Initialization Scripts for Agents
> Every session that starts cold pays a tax. The agent reads the same files, retries the same probes, and rediscovers the same paths. An init script pays the tax once and writes the answers into state.
Type: Build
Languages: Python (stdlib)
Prerequisites: Phase 14 · 32 (Minimal Workbench), Phase 14 · 34 (Repo Memory)
Time: ~45 minutes
Learning Objectives
- Identify the work an agent should never have to redo per session.
- Build a deterministic init script that probes runtime, dependencies, and repo health.
- Persist the probe result so the agent reads it instead of re-running checks.
- Fail loud, fast, and with one place to look when initialization fails.
The Problem
Open a session. The agent guesses the Python version. Guesses the test command. Lists the repo root five times to find the entry point. Tries to import a package that is not installed. Asks the user where the config file lives. By the time it makes a real edit, ten thousand tokens have gone to setup work that should have been a single script.

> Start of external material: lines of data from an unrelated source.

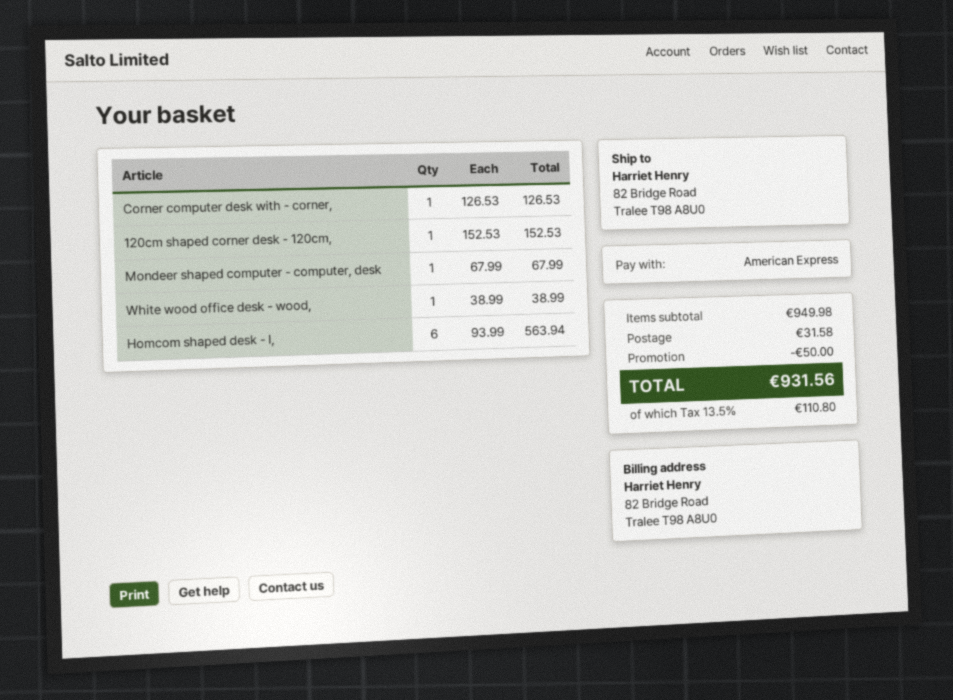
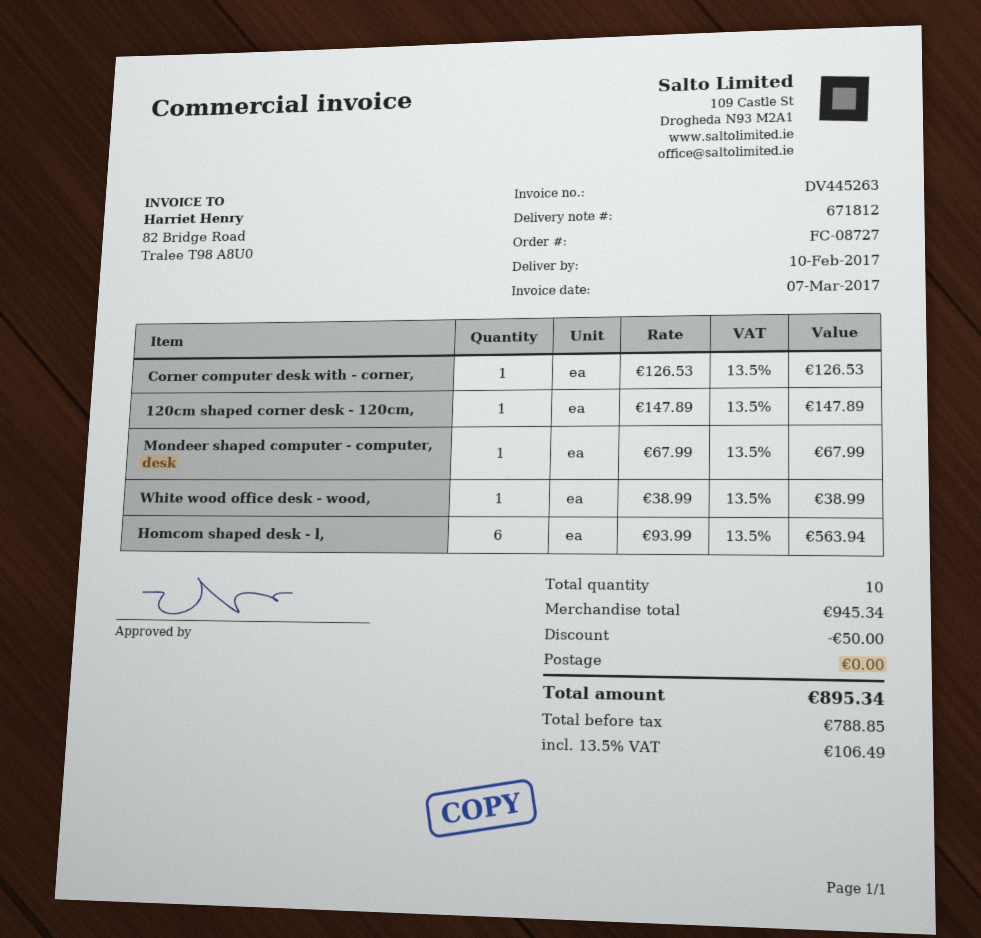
120cm shaped corner desk - 120cm,: 1 x 152.53 = 152.53 -> 1 x 147.89 = 147.89
subtotal: 949.98 -> 945.34
shipping: 31.58 -> 0.00
tax: 13.5% = 110.80 -> 13.5% = 106.49
total: 931.56 -> 895.34

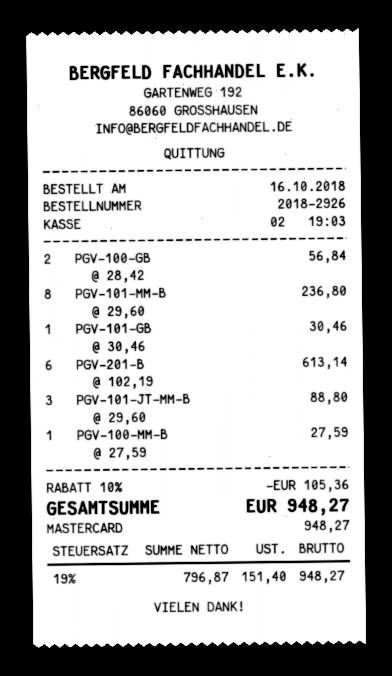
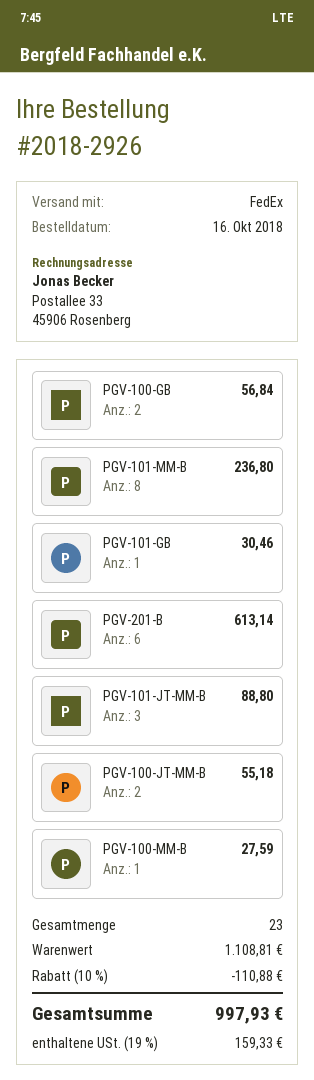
PGV-100-JT-MM-B: none -> 2 for 55.18
discount: 10% = 105.36 -> 10% = 110.88
tax: 19% = 151.40 -> 19% = 159.33
total: 948.27 -> 997.93

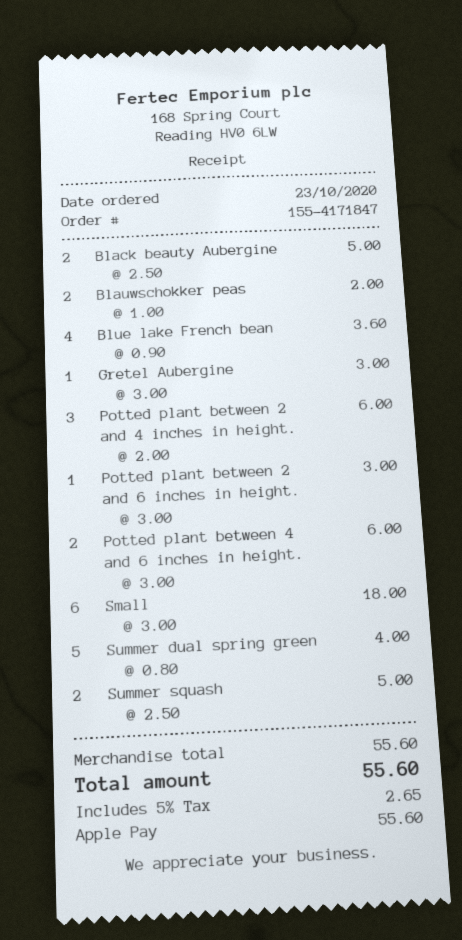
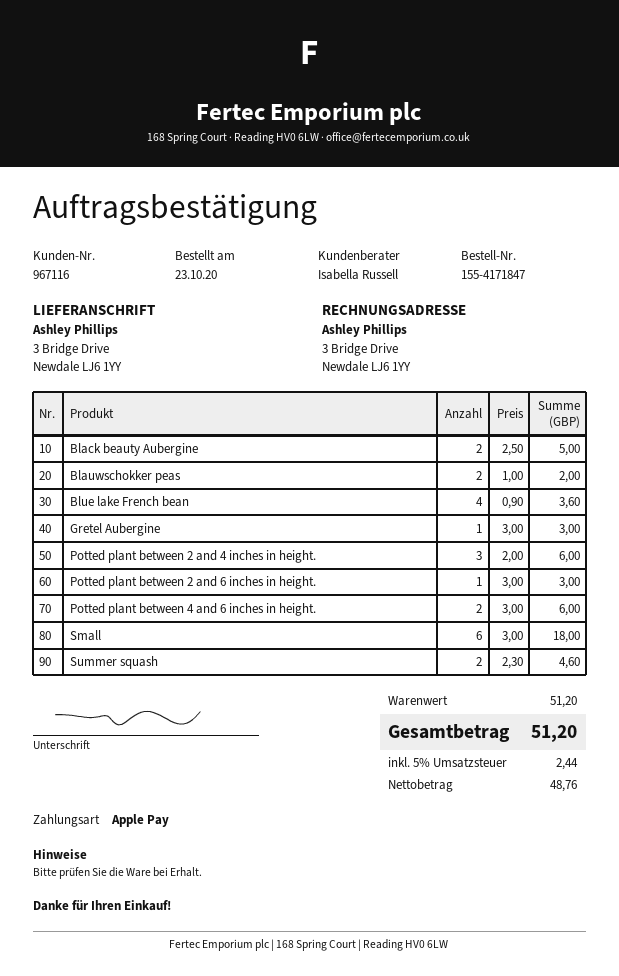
Summer dual spring green: 5 x 0.80 = 4.00 -> none
Summer squash: 2 x 2.50 = 5.00 -> 2 x 2.30 = 4.60
subtotal: 55.60 -> 51.20
tax: 5% = 2.65 -> 5% = 2.44
total: 55.60 -> 51.20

The fix is one initialization script that runs before the agent does anything else and writes a init_report.json the agent reads at startup.
The Concept
What the init script probes
| Probe | Why it matters |
|---|---|
| Runtime versions | Wrong Python or Node version means silent wrong-version bugs |
| Dependency availability | A missing package later costs ten times the cost of catching it now |
| Test command | The agent must know how to verify; if the command is missing the workbench is broken |
| Repo paths | Hard-coded paths drift; resolve them once and pin |
| Environment variables | Missing OPENAI_API_KEY is a failure surface, not a runtime mystery |
| State + board freshness | Stale state from a crashed session is a footgun |
| Last-known-good commit | Anchor for the handoff diff at the end of the session |
Fail loud, fail fast, fail in one place
A probe failure means halt and surface to the human. No "the agent will figure it out." The whole point of init is to refuse to start when the workbench is broken.
Idempotent
Run it twice in a row. The second run should be a no-op except for a fresh timestamp. Idempotency is what lets you wire the script into CI, hooks, or a pre-task slash command.
Init versus startup rules
Rules (Phase 14 · 33) describe what must be true to act. Init is the script that establishes that those rules can be checked. Rules without init become "be careful." Init without rules becomes a polished failure.
Build It
code/main.py implements init_agent.py:
- Five probes: Python version, listed dependencies via
importlib.util.find_spec, test command resolvability, required env vars, state file freshness. - Each probe returns
(name, status, detail). - The script writes
init_report.jsonwith the full probe set and exits non-zero if any block-severity probe fails.
Run it:
python3 code/main.py
The script prints the table of probes, writes init_report.json, and exits zero on the happy path or non-zero with a list of failed probes.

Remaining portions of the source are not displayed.